$ \def\v{\mathbf{v}} \def\w{\mathbf{w}} \def\x{\mathbf{x}} \def\D{\mathbf{D}} \def\V{\mathbf{V}} \def\S{\mathbf{S}} \def\F{\mathcal F} \def\bold#1{\bf #1} $

MLSP Fall 2016: Homework 3
Expectation Maximization

Part I: EM and Shift-Invariant Models

In this problem we will consider shift-invariant mixtures of multi-variate multinomial distributions.

Consider data that have multiple discrete attributes. "Discrete" attributes are attributes that can take only one of a countable set of values. We will consider discrete attributes of a particular kind -- integers that have not only a natural rank ordering, but also a definite notion of distance.

Let $(X,Y)$ be the pair of discrete attributes defining any data instance. Since both $X$ and $Y$ are discrete, the probability distribution of $(X,Y)$ is a bi-variate multinomial.

We describe $(X,Y)$ as the outcome of generation by the following process:

The process has at its disposal several urns. Each urn has two sub-urns inside it. The first sub-urn represents a bi-variate multinomial: it contains balls, such that each ball has an $(X_1,Y_1)$ value marked on it. The second sub-urn represents a uni-variate multinomial -- it contains balls, such that each ball has a $X_2$ value marked on it.

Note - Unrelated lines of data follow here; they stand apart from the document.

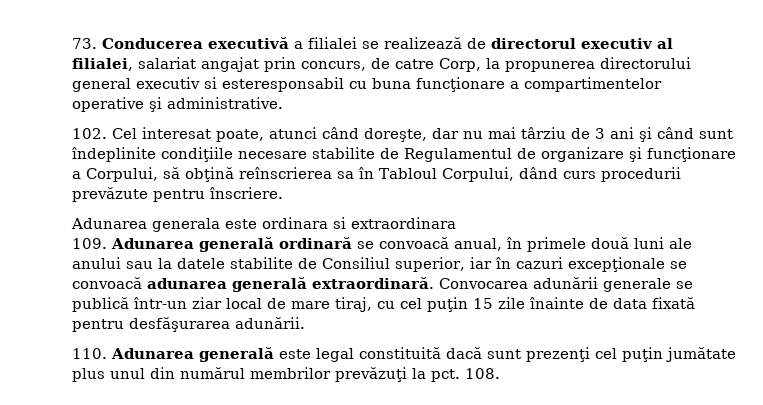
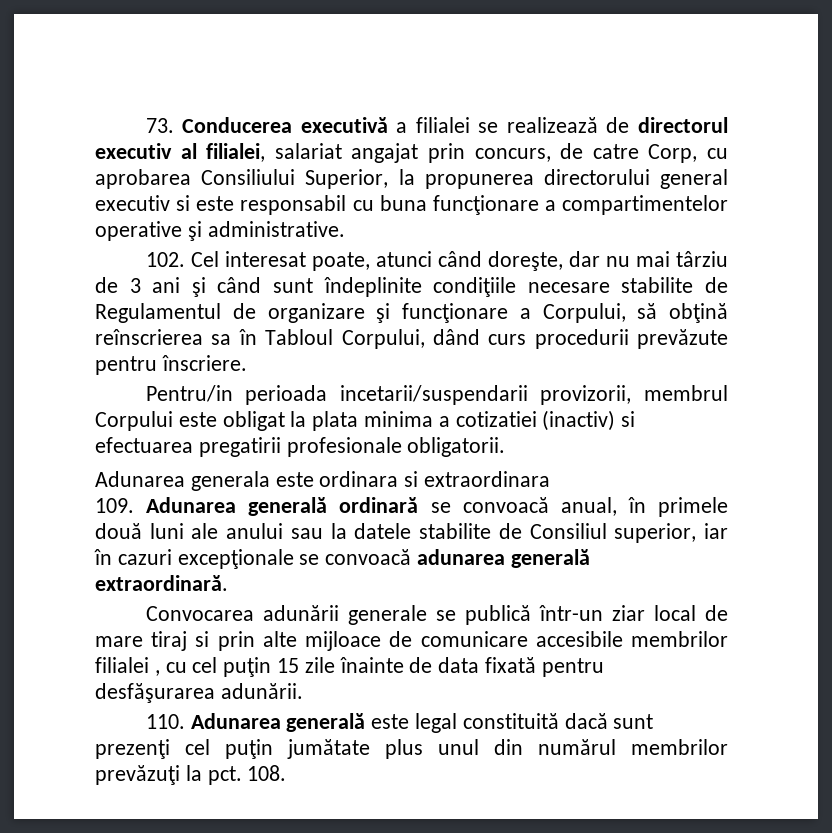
- 73. Conducerea executivă a filialei se realizează de directorul executiv al filialei, salariat angajat prin concurs, de catre Corp, la propunerea directorului general executiv si esteresponsabil cu buna funcţionare a compartimentelor operative şi administrative.
+ 73. Conducerea executivă a filialei se realizează de directorul executiv al filialei, salariat angajat prin concurs, de catre Corp, cu aprobarea Consiliului Superior, la propunerea directorului general executiv si este responsabil cu buna funcţionare a compartimentelor operative şi administrative.
+ Pentru/in perioada incetarii/suspendarii provizorii, membrul Corpului este obligat la plata minima a cotizatiei (inactiv) si efectuarea pregatirii profesionale obligatorii.
- 109. Adunarea generală ordinară se convoacă anual, în primele două luni ale anului sau la datele stabilite de Consiliul superior, iar în cazuri excepţionale se convoacă adunarea generală extraordinară. Convocarea adunării generale se publică într-un ziar local de mare tiraj, cu cel puţin 15 zile înainte de data fixată pentru desfăşurarea adunării.
+ 109. Adunarea generală ordinară se convoacă anual, în primele două luni ale anului sau la datele stabilite de Consiliul superior, iar în cazuri excepţionale se convoacă adunarea generală extraordinară.
+ Convocarea adunării generale se publică într-un ziar local de mare tiraj si prin alte mijloace de comunicare accesibile membrilor filialei , cu cel puţin 15 zile înainte de data fixată pentru desfăşurarea adunării.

In the following explanation we will use the notation $P_x(X)$ to indicate the probability that the Random Variable $x$ takes the value $X$.

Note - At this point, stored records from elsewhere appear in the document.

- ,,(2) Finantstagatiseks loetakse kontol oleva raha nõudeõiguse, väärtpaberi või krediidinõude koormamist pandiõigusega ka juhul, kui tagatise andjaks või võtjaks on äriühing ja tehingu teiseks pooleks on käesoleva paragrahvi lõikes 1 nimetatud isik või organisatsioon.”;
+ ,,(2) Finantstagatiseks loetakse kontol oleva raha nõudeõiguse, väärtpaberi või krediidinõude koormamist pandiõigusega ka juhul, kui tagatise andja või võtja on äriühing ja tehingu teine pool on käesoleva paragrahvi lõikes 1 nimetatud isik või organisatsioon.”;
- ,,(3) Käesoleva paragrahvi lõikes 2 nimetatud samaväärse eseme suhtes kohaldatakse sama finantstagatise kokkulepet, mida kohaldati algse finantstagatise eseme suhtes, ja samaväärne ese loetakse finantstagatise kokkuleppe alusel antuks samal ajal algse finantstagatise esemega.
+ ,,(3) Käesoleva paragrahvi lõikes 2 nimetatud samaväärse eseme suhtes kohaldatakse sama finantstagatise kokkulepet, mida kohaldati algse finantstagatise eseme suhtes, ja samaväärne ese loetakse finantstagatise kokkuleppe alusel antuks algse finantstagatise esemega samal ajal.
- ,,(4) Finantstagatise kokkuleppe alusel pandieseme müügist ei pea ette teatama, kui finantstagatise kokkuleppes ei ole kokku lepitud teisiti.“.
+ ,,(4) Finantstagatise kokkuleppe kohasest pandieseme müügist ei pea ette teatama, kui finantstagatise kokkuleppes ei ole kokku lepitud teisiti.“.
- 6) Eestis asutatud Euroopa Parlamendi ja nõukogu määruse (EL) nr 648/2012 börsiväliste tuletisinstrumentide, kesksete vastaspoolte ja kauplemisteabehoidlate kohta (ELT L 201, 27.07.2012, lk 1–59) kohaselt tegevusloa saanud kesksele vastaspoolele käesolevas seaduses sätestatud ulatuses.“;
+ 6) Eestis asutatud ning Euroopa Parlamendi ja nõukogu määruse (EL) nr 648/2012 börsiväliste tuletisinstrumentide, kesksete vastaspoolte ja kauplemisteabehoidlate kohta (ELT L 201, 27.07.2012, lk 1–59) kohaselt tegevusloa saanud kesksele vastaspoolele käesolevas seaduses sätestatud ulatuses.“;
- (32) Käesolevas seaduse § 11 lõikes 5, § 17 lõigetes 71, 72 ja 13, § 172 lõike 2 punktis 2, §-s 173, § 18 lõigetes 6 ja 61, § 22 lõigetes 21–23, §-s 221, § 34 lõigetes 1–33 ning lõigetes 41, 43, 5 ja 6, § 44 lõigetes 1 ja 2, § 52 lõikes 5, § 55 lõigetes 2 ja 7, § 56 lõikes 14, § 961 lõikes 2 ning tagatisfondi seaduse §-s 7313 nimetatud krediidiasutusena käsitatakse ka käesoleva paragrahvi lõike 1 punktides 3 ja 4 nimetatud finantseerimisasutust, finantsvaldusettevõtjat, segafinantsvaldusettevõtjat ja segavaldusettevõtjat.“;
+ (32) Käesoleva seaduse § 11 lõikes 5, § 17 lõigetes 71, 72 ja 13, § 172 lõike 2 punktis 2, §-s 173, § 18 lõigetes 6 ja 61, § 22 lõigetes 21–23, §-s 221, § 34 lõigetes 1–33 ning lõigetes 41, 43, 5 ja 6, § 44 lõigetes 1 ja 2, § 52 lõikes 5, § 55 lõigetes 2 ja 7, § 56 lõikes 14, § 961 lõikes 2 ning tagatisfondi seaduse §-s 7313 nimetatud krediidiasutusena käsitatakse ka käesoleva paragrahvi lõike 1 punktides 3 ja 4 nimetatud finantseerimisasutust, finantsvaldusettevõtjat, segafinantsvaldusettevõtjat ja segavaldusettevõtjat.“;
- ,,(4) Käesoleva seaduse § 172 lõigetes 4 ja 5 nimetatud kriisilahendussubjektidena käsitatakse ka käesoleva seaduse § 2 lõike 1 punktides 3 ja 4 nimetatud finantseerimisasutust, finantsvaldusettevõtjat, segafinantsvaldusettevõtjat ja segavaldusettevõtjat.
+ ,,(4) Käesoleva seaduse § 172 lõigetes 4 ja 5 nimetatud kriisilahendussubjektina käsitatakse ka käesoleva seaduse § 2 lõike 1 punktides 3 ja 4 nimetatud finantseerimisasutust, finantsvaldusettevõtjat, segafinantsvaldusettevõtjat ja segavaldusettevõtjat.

We represent the content of the larger sub-urn within each urn as $(x_1, y_1)$. The smaller sub-urn generates the random variable $x_2$.

Drawing procedure: At each draw the drawing process performs the following operations.

It first randomly selects one of the larger urns according to a probability distribution $P_z(Z)$. Here $Z$ represents the urn selected.
Then it selects one ball each from each of the sub-urns in the selected urn.The probability of balls in the $(x_1,y_1)$ sub-urn of the $Z$^th urn is $P_{x_1,y_1|z}(X_1,Y_1|Z)$. The probability of balls in the $(x_2)$ sub-urn of the $Z$^th urn is $P_{x_2|z}(X_2|Z)$. Drawing from these distributions, the process obtains a $(X_1,Y_1)$ pair from the $(x_1, y_1)$ sub-urn, and $X_2$ from the $x_2$ sub-urn
It finally output $(X,Y) = (X_1 + X_2, Y_1)$.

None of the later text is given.